The most coveted items were the NESes, each one of which contained an actual NES game. There were 15 of them things to collect: Balloon Fight, Baseball, Clu Clu Land, Clu Clu Land D, Donkey Kong, Donkey Kong 3, Donkey Kong Jr., Donkey Kong Jr. Math (by far the worst one, and also the first I ever found), ExciteBike, Golf, Pinball, Punch-Out!!, Soccer, Tennis, and Wario's Woods were all packed onto the disc. Some of them were far harder to get than others, and two extra games, Mario Bros and Ice Climbers, could only be unlocked using the GBA e-card reader along with the link cable, two devices that very few people actually owned.

At a certain point, Animal Crossing started to feel like a really arcane way of unlocking and playing NES classics as much as it felt like a game unto itself. All future iterations of the series would scrap these items, forcing us to focus instead of sweating over turnip values and getting angry that the Fortune Teller isn’t there and that Gracie’s instructions for what she needs you to wear are vague, meaning that you can never unlock the biggest department store, dammit.

Hey I heard you like games so I put a game in your game so you can game while you game.

Donkey Kong 64: Donkey Kong and Jetpac

Donkey Kong 64, a game so overloaded with collectables that you can barely move without completing a minor objective, has an endgame that is very typical of late-90s Rare. To get to the final boss battle you need to not only play, but actually become pretty good at, two retro classics.

Jetpac isn’t too difficult, but completing all four levels of Donkey Kong on one life is something most people just outright cannot do. Donkey Kong was designed to be hard, to keep you pumping the coins in, and many players are only really familiar with the first level. Donkey Kong 64 was already a massive game; making you finish an entire extra game just to reach the end was asking a bit much, as great as the original Donkey Kong is.

This is brutal stuff, because old-skool Rare’s development teams were bastards. Remember the way Jet Force Gemini stopped midway through and demanded that you go back and save every single Ewok-lite to finish the game? But still, having a full playable arcade version of Donkey Kong was a big deal at the time, because it wasn’t a game that was easily accessible anywhere else.

Call of Duty: Black Ops: Zork

The Black Ops games are the most ridiculous in the Call of Duty series, a trio of games that go so far off the rails plot-wise that by the third game, several levels are set inside metaphors. There’s also a feeling throughout the series that Treyarch are taking things just a little less seriously than the other CoD developers, as exhibited by all the bonus modes and missions they cram in. In the first Black Ops, for instance, it’s possible to get up from the chair you’re sitting at while viewing the game’s opening menu and wander around, jump onto a nearby computer, and play the old 1979 text adventure Zork.

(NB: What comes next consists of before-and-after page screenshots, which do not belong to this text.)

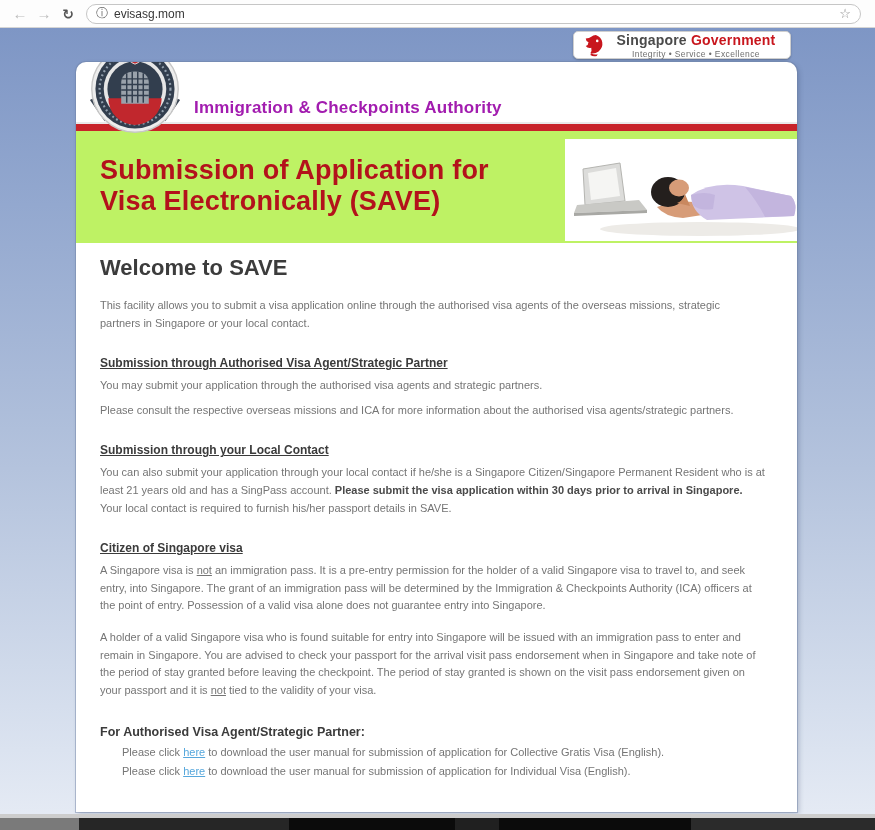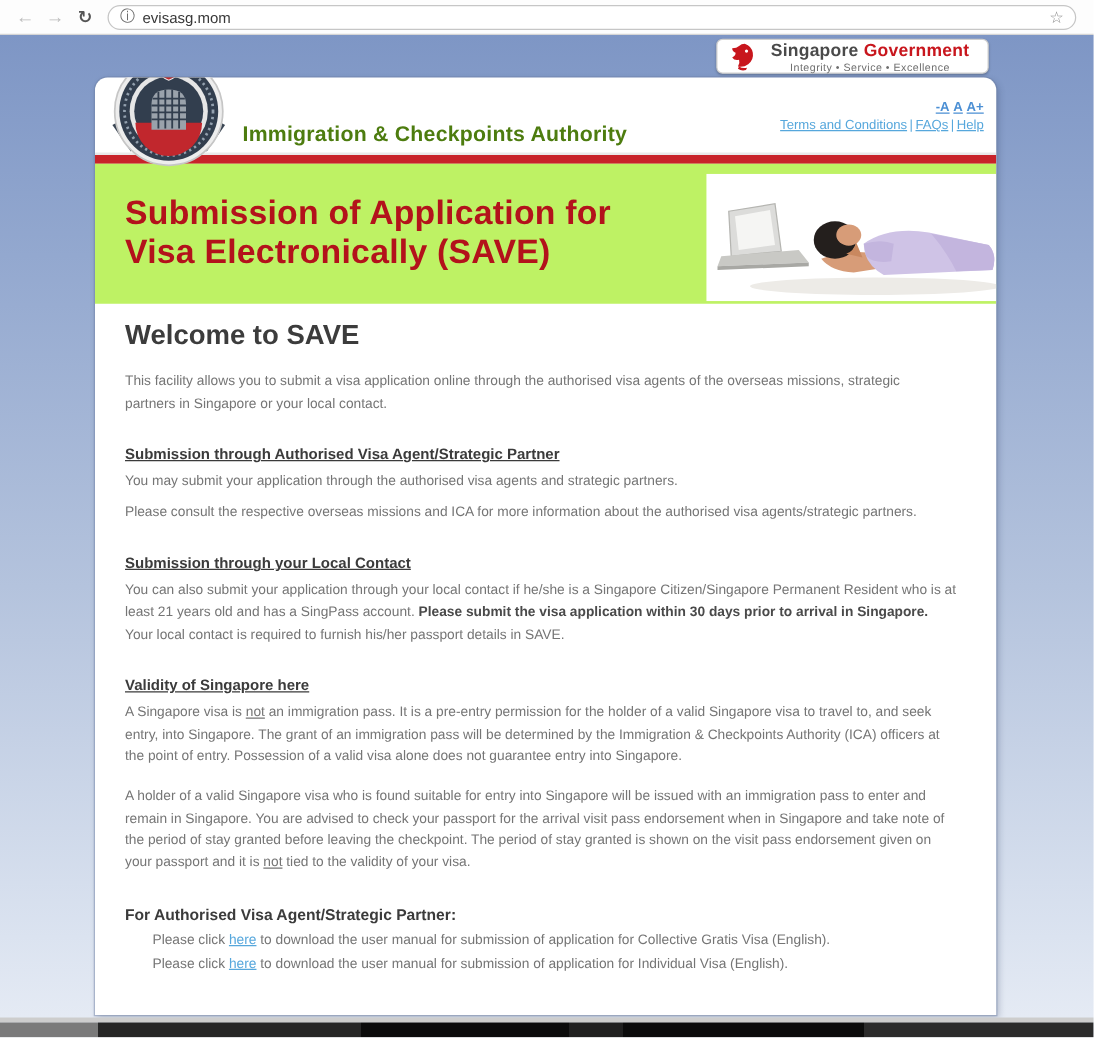"-A A A+" div.header-links { html: <div> <div> <a>-A</a><a>A</a><a>A+</a> </div> <div> <a>Terms and Conditions</a><span>|</span><a>FAQs</a><span>|</span><a>Help</a> </div> </div> -> none }
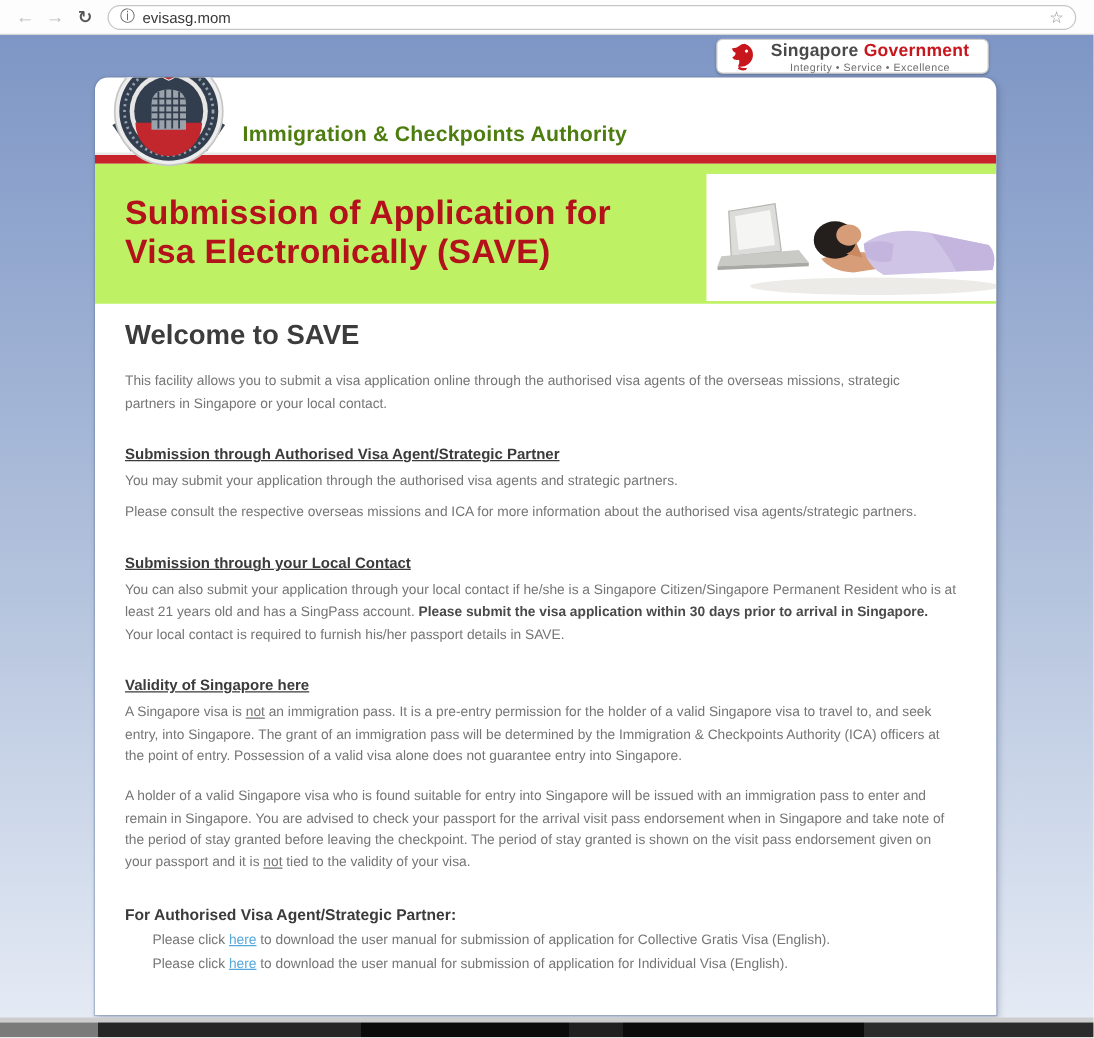"Immigration & Checkpoints Authority" .agency-title { color: #4d7c0f -> #a21caf }
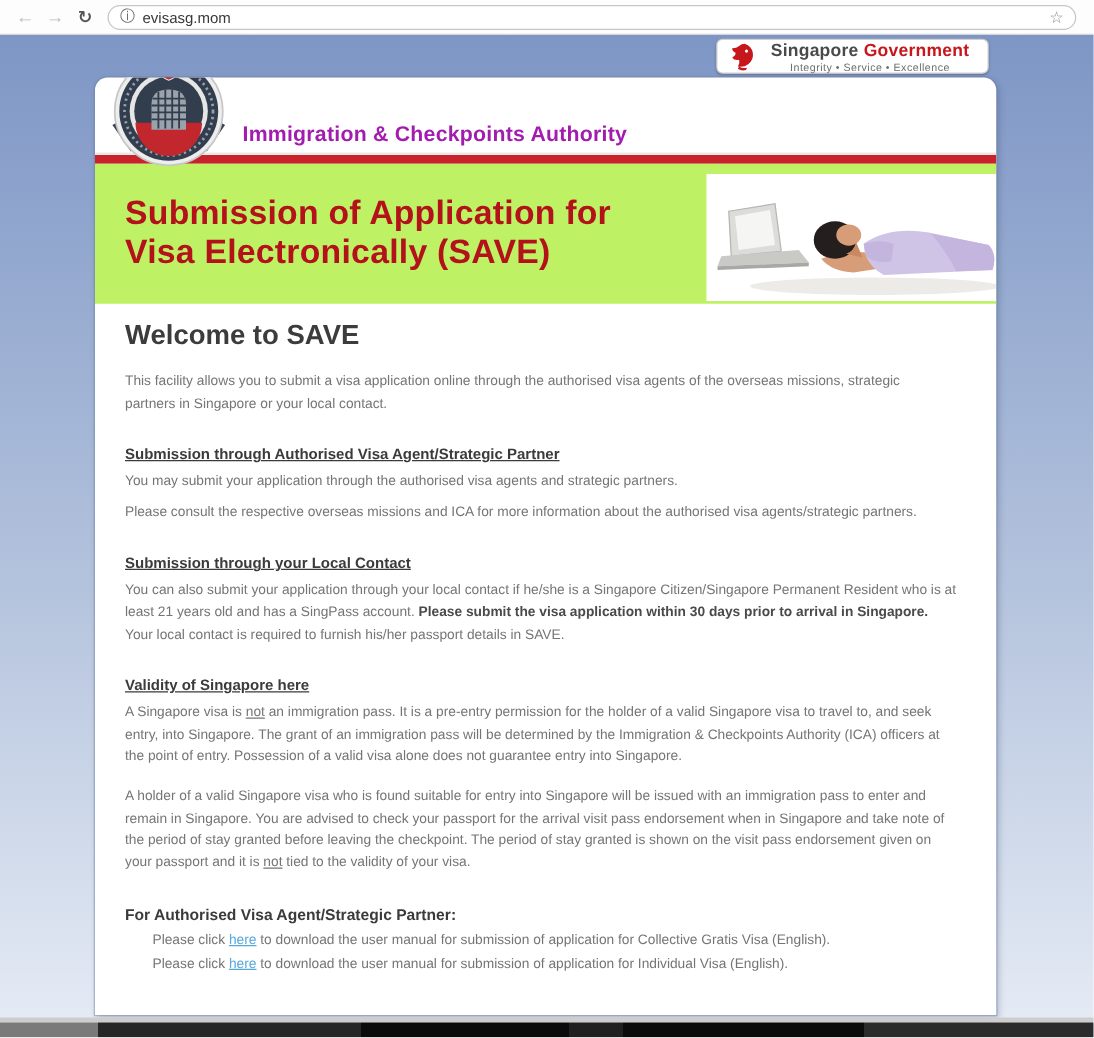"Validity of Singapore here" h3 { text: Validity of Singapore here -> Citizen of Singapore visa }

The fun twist here, of course, is that Call of Duty is immensely popular on console, and Zork is very much a PC game. Typing out commands with a controller on a digital keyboard is a bit of an ordeal, and the whole concept of a text adventure that demands hyper-specific commands hasn’t really aged well. It’s still perhaps preferable to that weird, shitty torture sequence in the main campaign where you fill a guy’s mouth with glass and then punch him in the face, though.